_Your objective_.
Skip all pictures. Set down only the lines starting at the line containing "border-top: 6px solid" and running to the end of the listing.

_Raw data_.
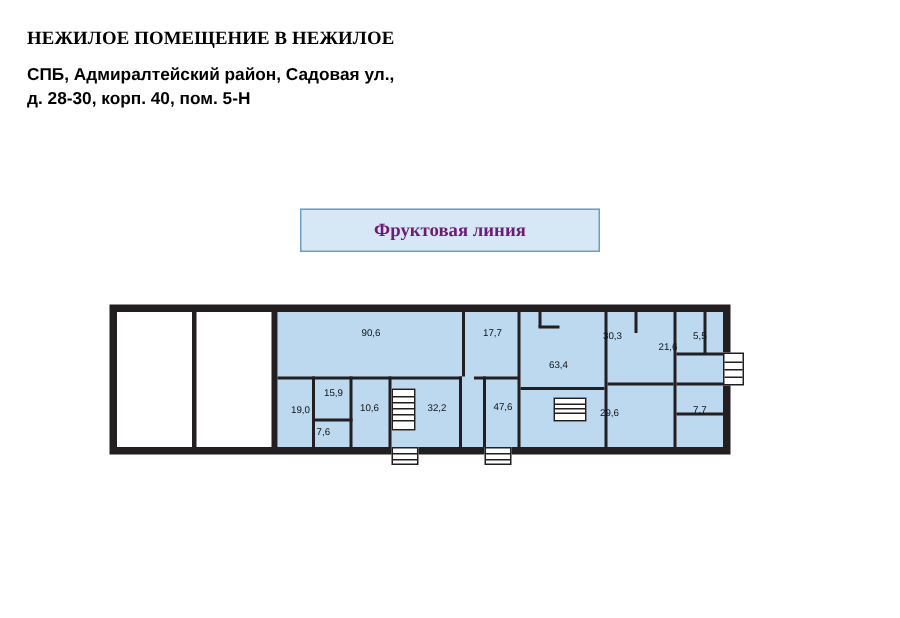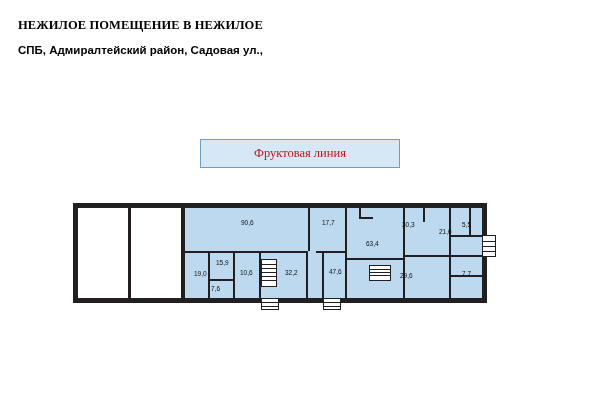"д. 28-30, корп. 40, пом." div { html: none -> <div>д. 28-30, корп. 40, пом. 5-Н</div> }
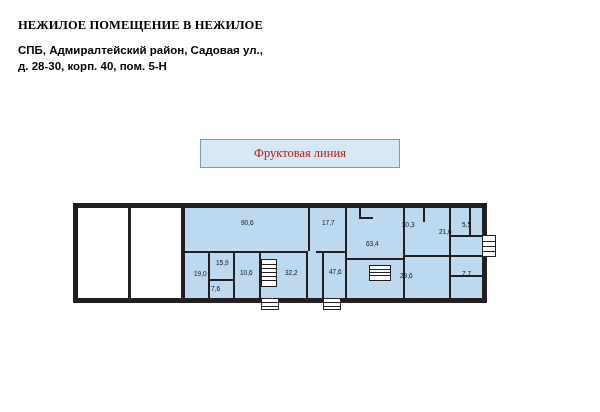"Фруктовая линия" .banner span { color: #b91c1c -> #701a75; font-weight: normal -> bold }
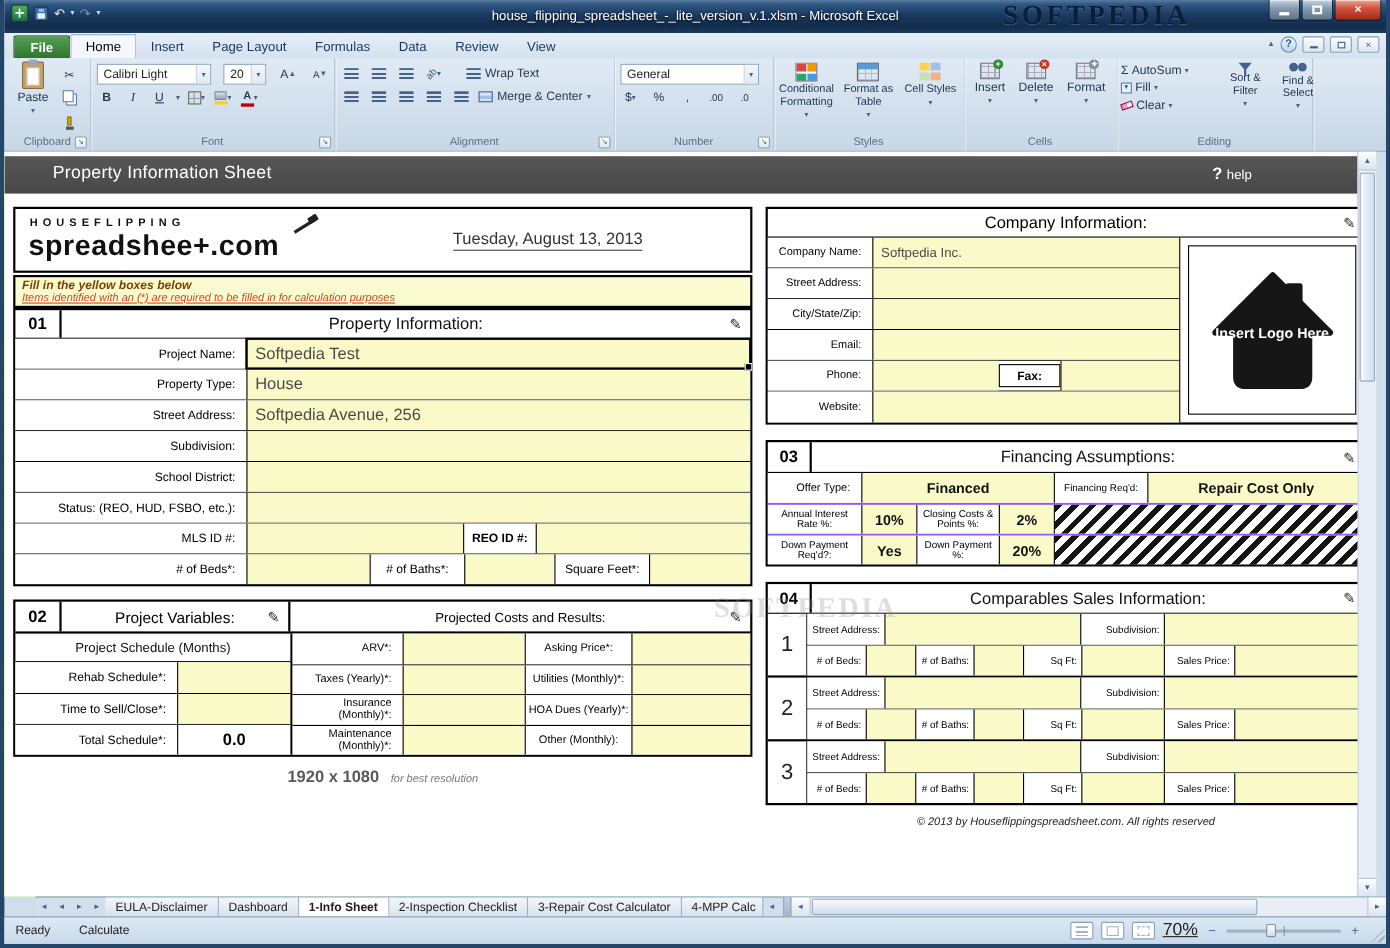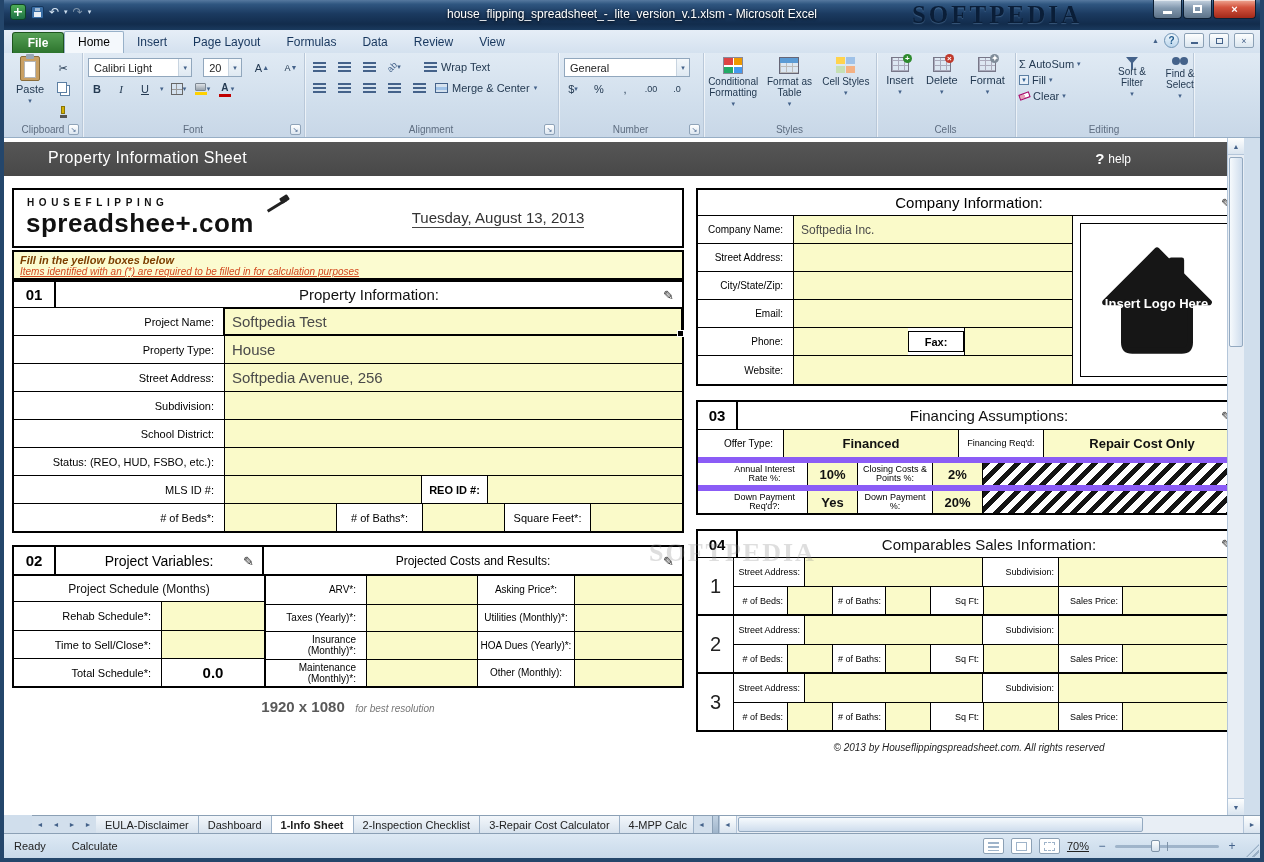"Property Information Sheet" .sheet-area { right: 16px -> 9px }
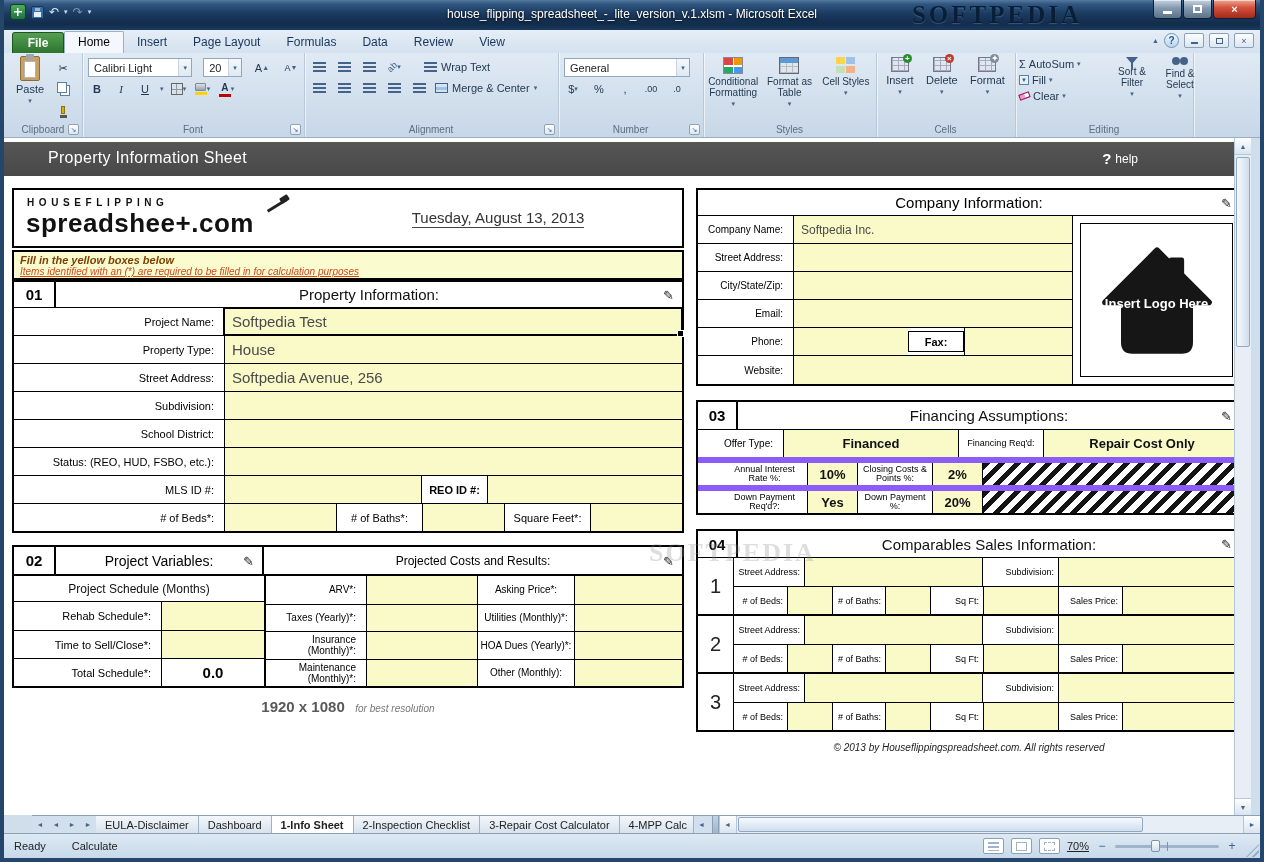"Annual Interest Rate %:" .fin-r2 { border-top: 6px solid #8b5cf6 -> 2px solid #8b5cf6; padding-left: 24px -> none }
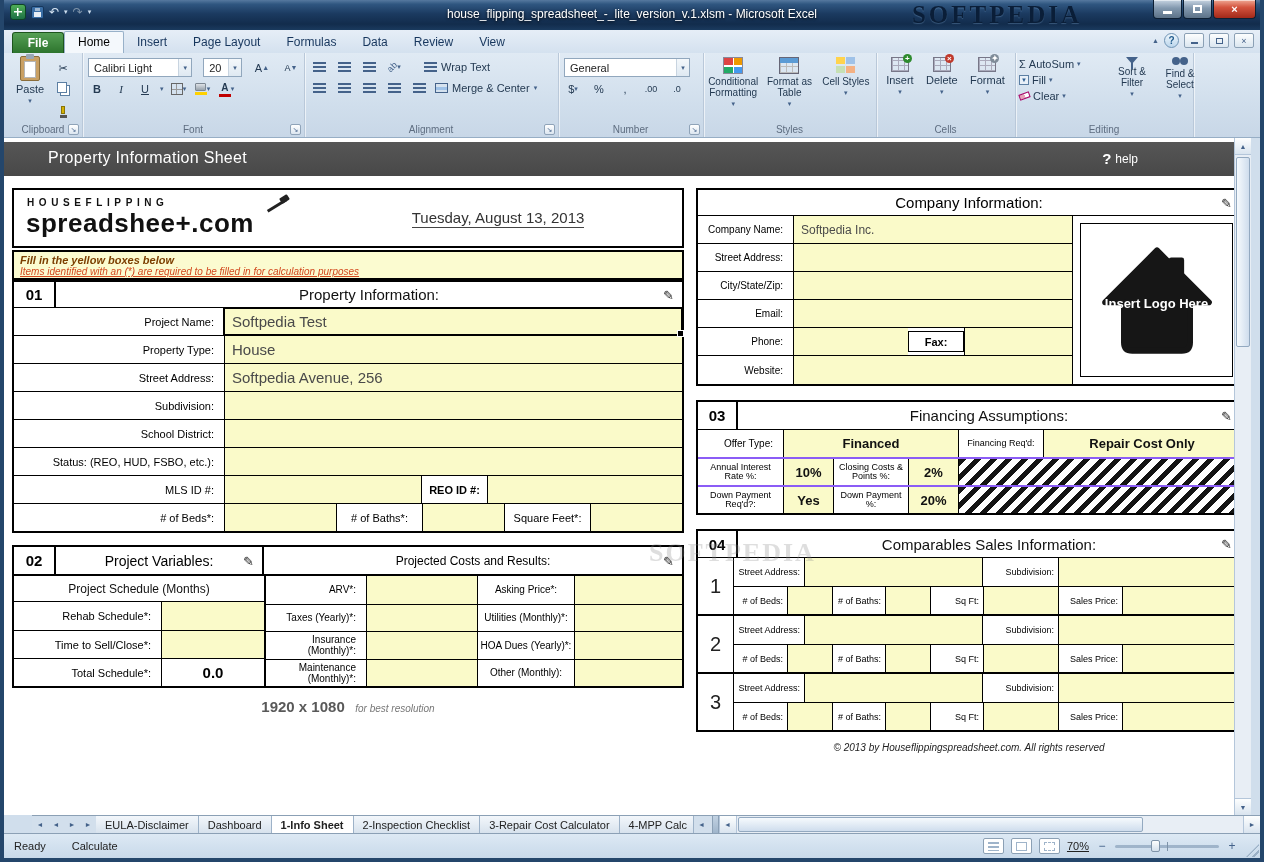"70%" .zoomtxt { font-size: 11px -> 16px }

_Solution_.
"Annual Interest Rate %:" .fin-r2 { border-top: 6px solid #8b5cf6 -> 2px solid #8b5cf6; padding-left: 24px -> none }
"70%" .zoomtxt { font-size: 11px -> 16px }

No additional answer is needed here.